== The records ==

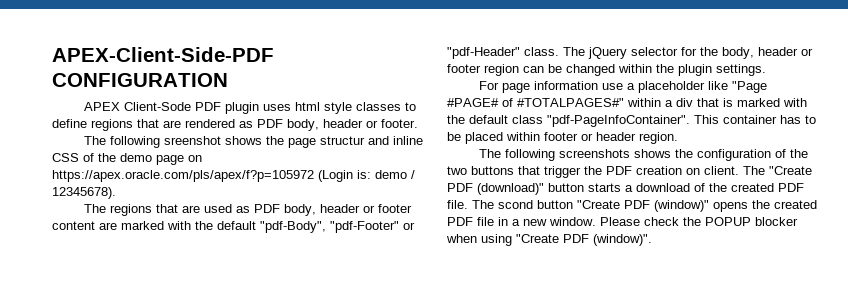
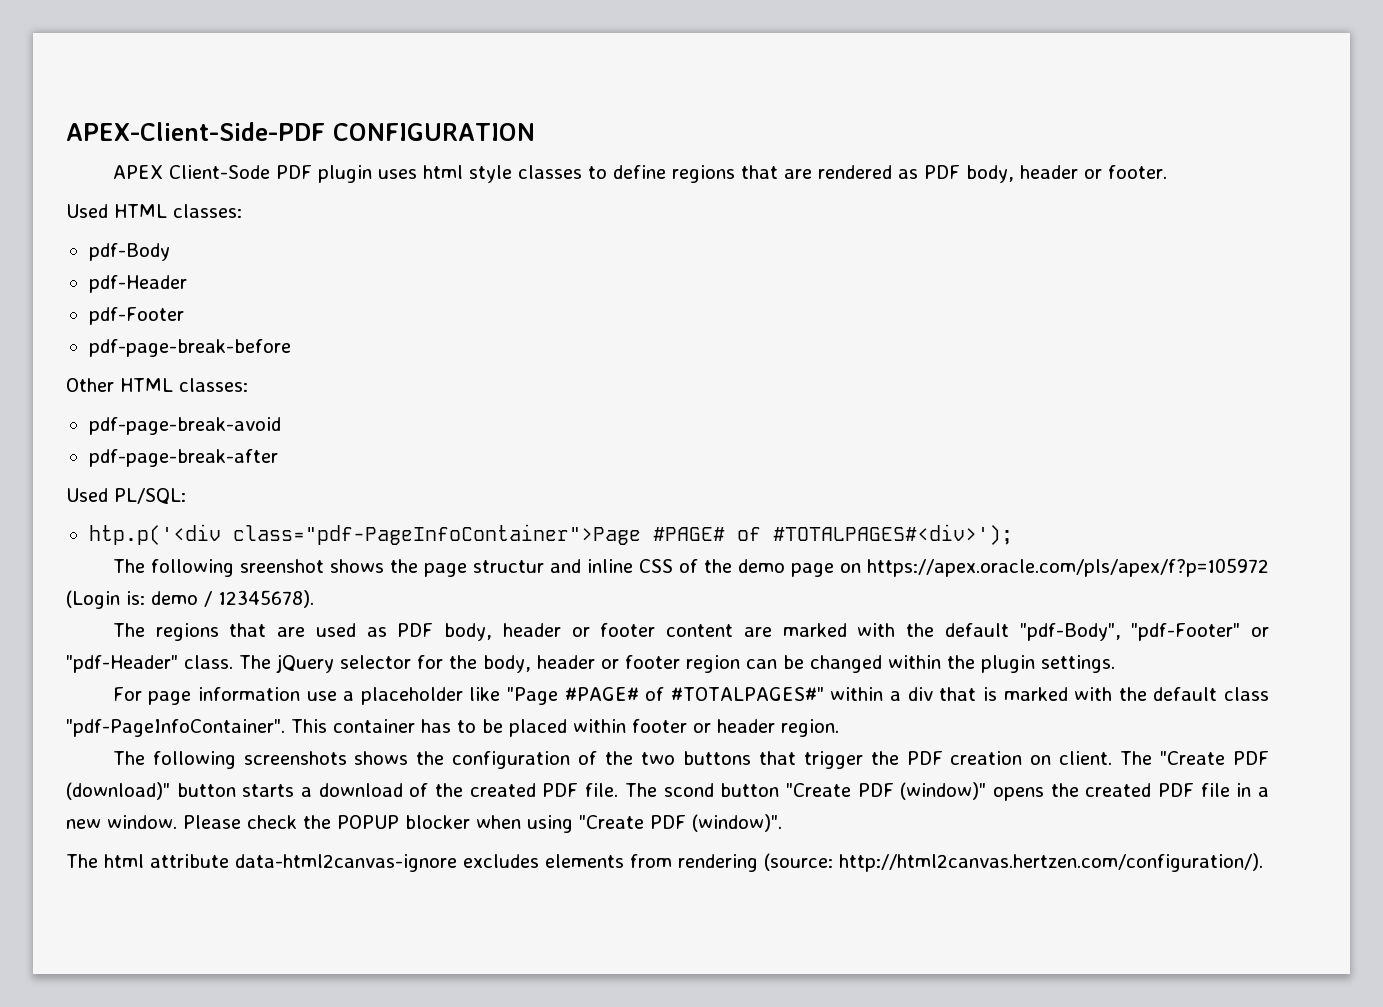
+ Used HTML classes:
+ pdf-Body
+ pdf-Header
+ pdf-Footer
+ pdf-page-break-before
+ Other HTML classes:
+ pdf-page-break-avoid
+ pdf-page-break-after
+ Used PL/SQL:
+ htp.p('<div class="pdf-PageInfoContainer">Page #PAGE# of #TOTALPAGES#<div>');
+ The html attribute data-html2canvas-ignore excludes elements from rendering (source: http://html2canvas.hertzen.com/configuration/).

===

### What is expected
Whenever images occur above, omit them and retype each line exactly as it stands.

### Result of the exercise
+ Used HTML classes:
+ pdf-Body
+ pdf-Header
+ pdf-Footer
+ pdf-page-break-before
+ Other HTML classes:
+ pdf-page-break-avoid
+ pdf-page-break-after
+ Used PL/SQL:
+ htp.p('<div class="pdf-PageInfoContainer">Page #PAGE# of #TOTALPAGES#<div>');
+ The html attribute data-html2canvas-ignore excludes elements from rendering (source: http://html2canvas.hertzen.com/configuration/).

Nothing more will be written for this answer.